Wednesday, December 20, 2006

#099: Air Keruh


Air keruh kecoklatan mengalir cukup deras menuju ke Karet Pasar Baru Barat, belok ke utara melewati Petamburan, Stasiun Tanah Abang, Jembatan Tomang, sebelah ITC Roxy Mas, lalu ia bertemu dengan Kali Angke, menyusuri Pantai Indah Kapuk, ujungnya bermuara di pantai Pluit.

Air keruh di Banjir Kanal Barat itu bisa digunakan sebagai pertanda. Dua hari kemarin teman kantorku tidak masuk kerja. Mudah saja menebaknya. Bila air Banjir Kanal Barat pasang, maka ia bisa dijadikan sebagai indikasi ada beberapa perumahan yang terendam banjir kiriman dari Bopuncur (Bogor, Puncak dan Cianjur).
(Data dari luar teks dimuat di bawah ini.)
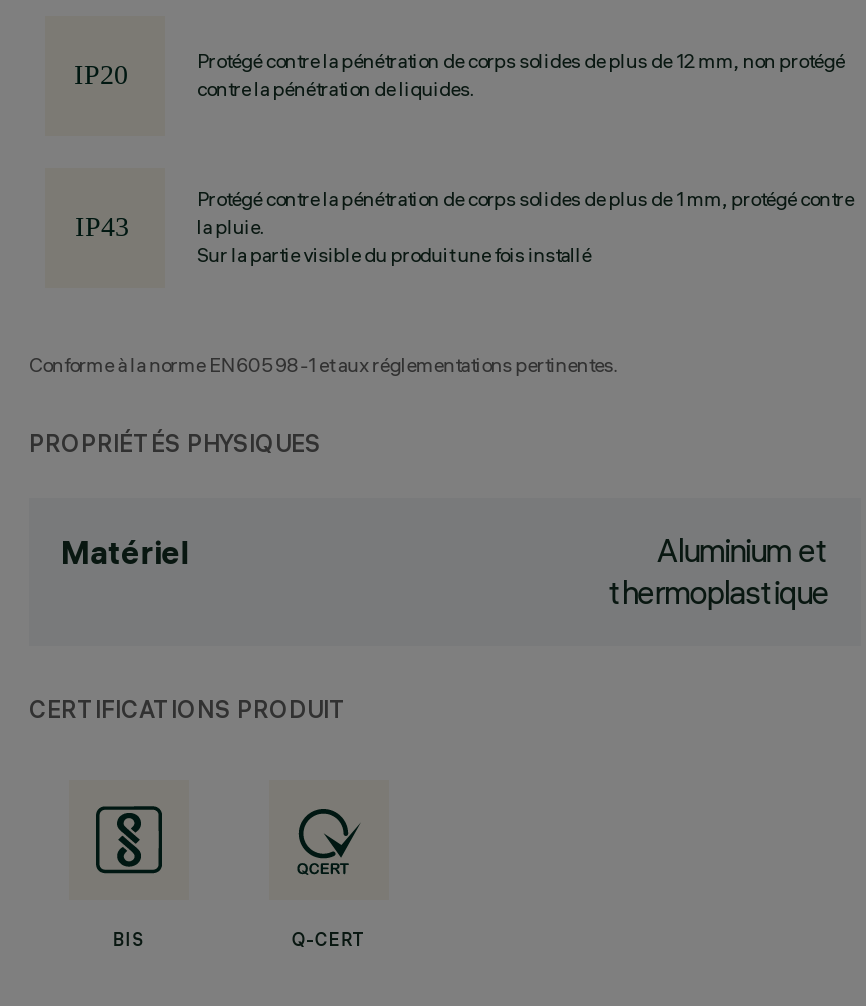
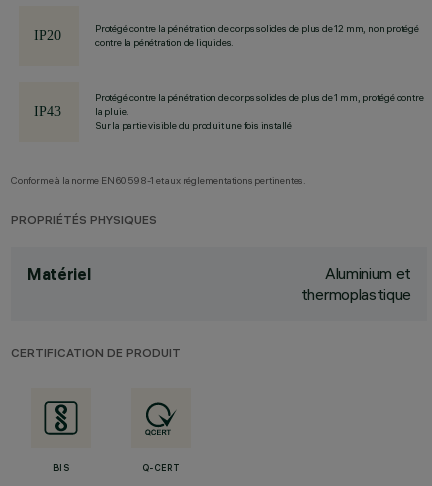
- CERTIFICATIONS PRODUIT
+ CERTIFICATION DE PRODUIT
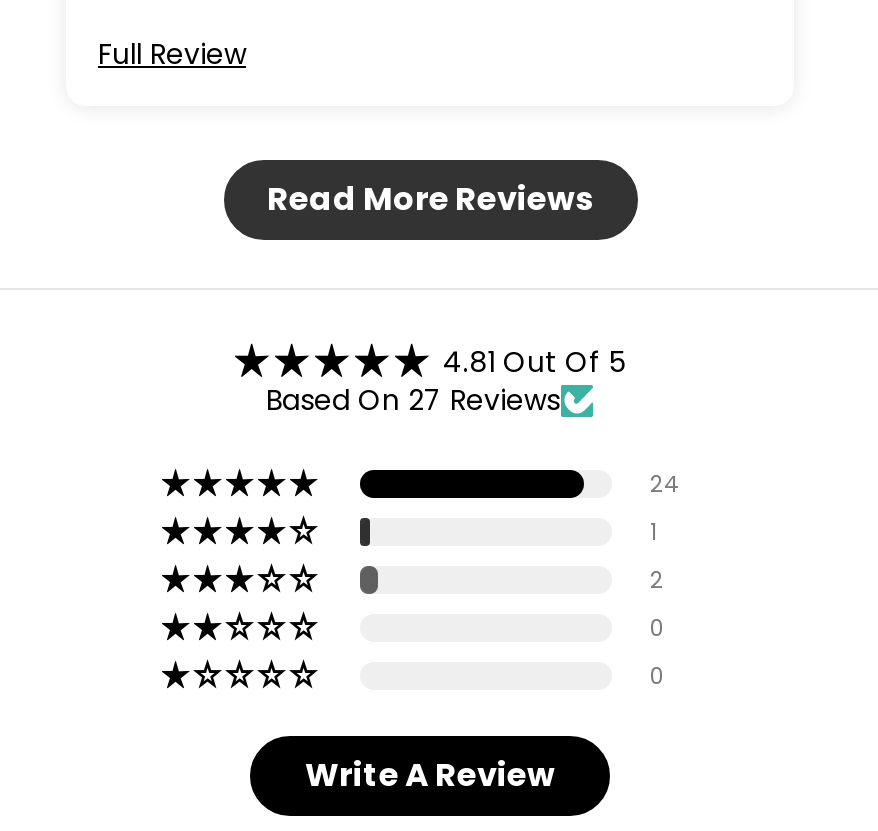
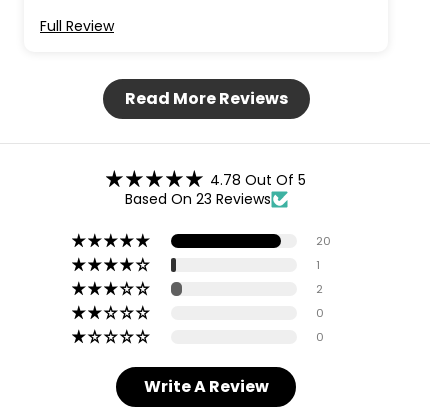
- 4.81 Out Of 5
+ 4.78 Out Of 5

- Based On 27 Reviews
+ Based On 23 Reviews

- 24
+ 20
Salah satunya, ya rumah temanku tadi.

Jakarta sejak dulu memang sudah dikenal sebagai "Kota Seribu sungai". Banyak nama "Ci" di beberapa sudut di kota ini, yang menandakan bahwa ibukota negara ini menyimpan makna air yang begitu luas.

Ada Cibubur, Cideng, Cidodol, Cikijang, Cikini, Cikoko, Cilandak, Cilangkap, Cililin (Petogogan), Cililitan (Kramatjati), Cilincing, Cilungup (Duren Sawit), Cimacan (Rawa Badak), Cinere, Cipayung, Cipete, Cipedak (Srengseng Sawah), Ciganjur, Cipinang, Cipulir, Ciracas, Ciranjang (Rawa Barat), dan lain sebagainya.
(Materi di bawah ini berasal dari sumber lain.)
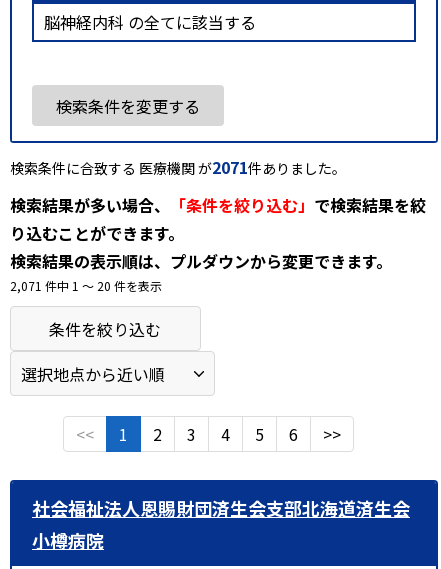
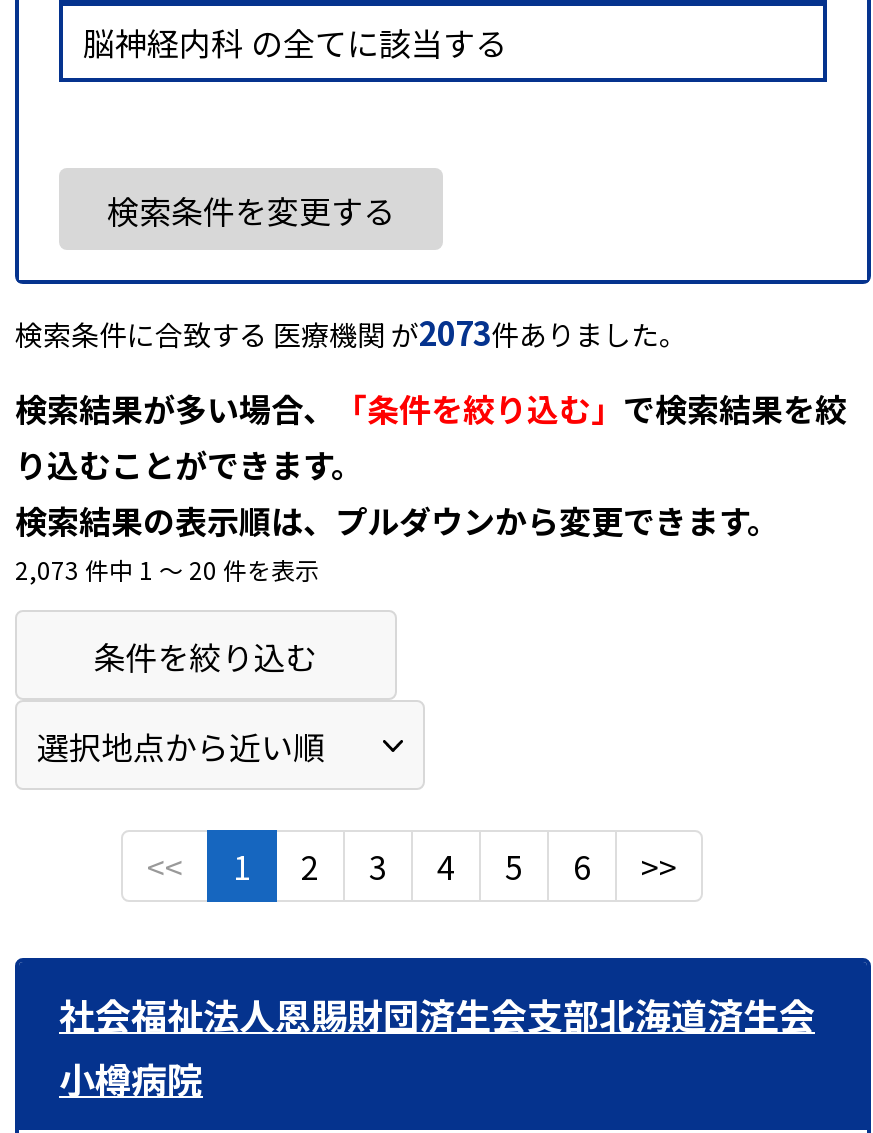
- 検索条件に合致する 医療機関 が2071件ありました。
+ 検索条件に合致する 医療機関 が2073件ありました。

- 2,071 件中 1 〜 20 件を表示
+ 2,073 件中 1 〜 20 件を表示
Belum itu termasuk "Ci" yang berpotensi mengirim air dari wilayah selatan Jakarta, seperti : Cianjur, Ciangsana, Ciawi, Cijayanti (Sentul), Cikeas, Ciomas, Cilebut, Ciliwung, Cimahpar, Cimanggu, Cinangka, Cipanas, Ciparahiangan, Cipayung-Sentul, dan "Ci"-"Ci" lainnya yang masuk dalam wilayah Kabupaten Bogor.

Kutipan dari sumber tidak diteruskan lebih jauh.